*DATA FOR ANALYSIS:*
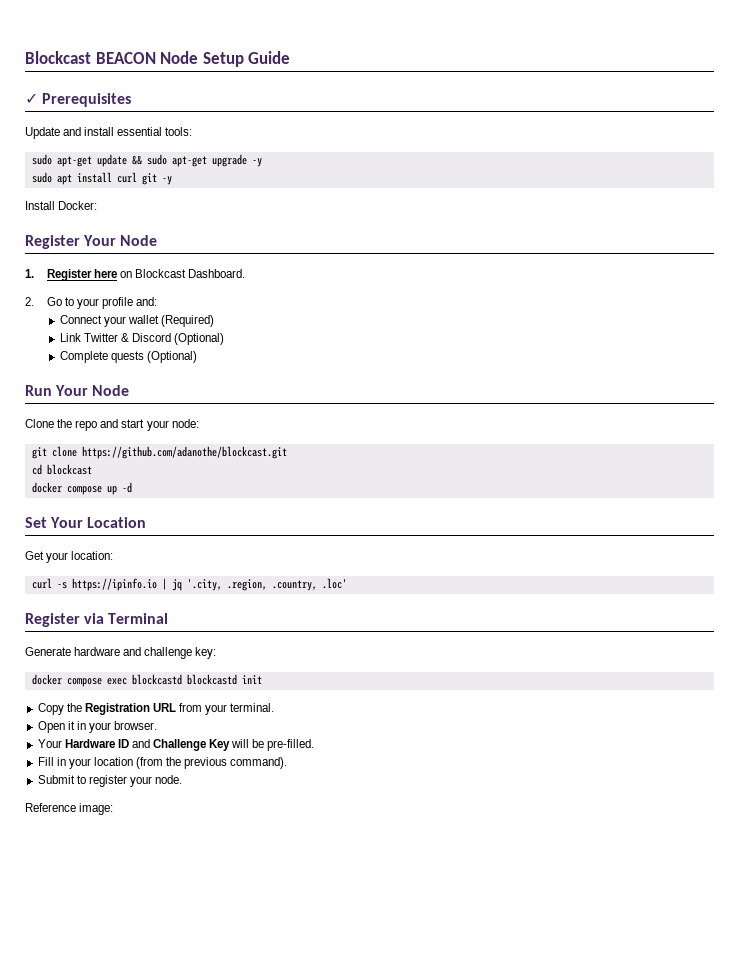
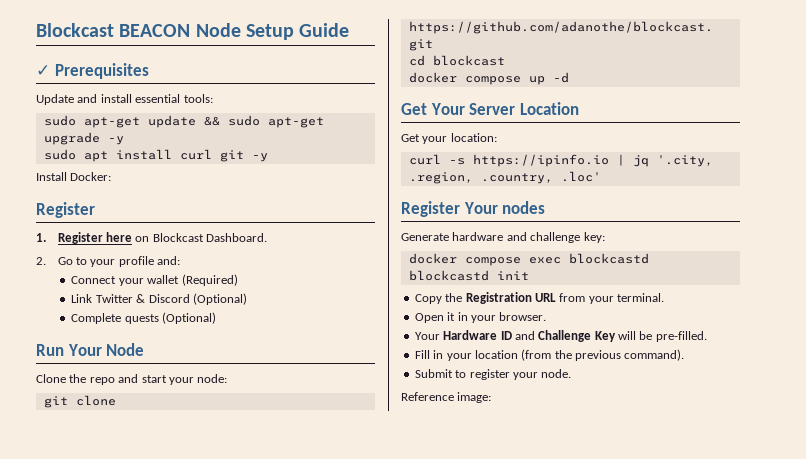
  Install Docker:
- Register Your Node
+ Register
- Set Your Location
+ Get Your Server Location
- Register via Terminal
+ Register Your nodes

*ABOUT THIS EXERCISE:* Within the material above, find every line containing the word "Your" and copy it.

*RESULT OF THE EXERCISE:*
- Register Your Node
- Set Your Location
+ Get Your Server Location
+ Register Your nodes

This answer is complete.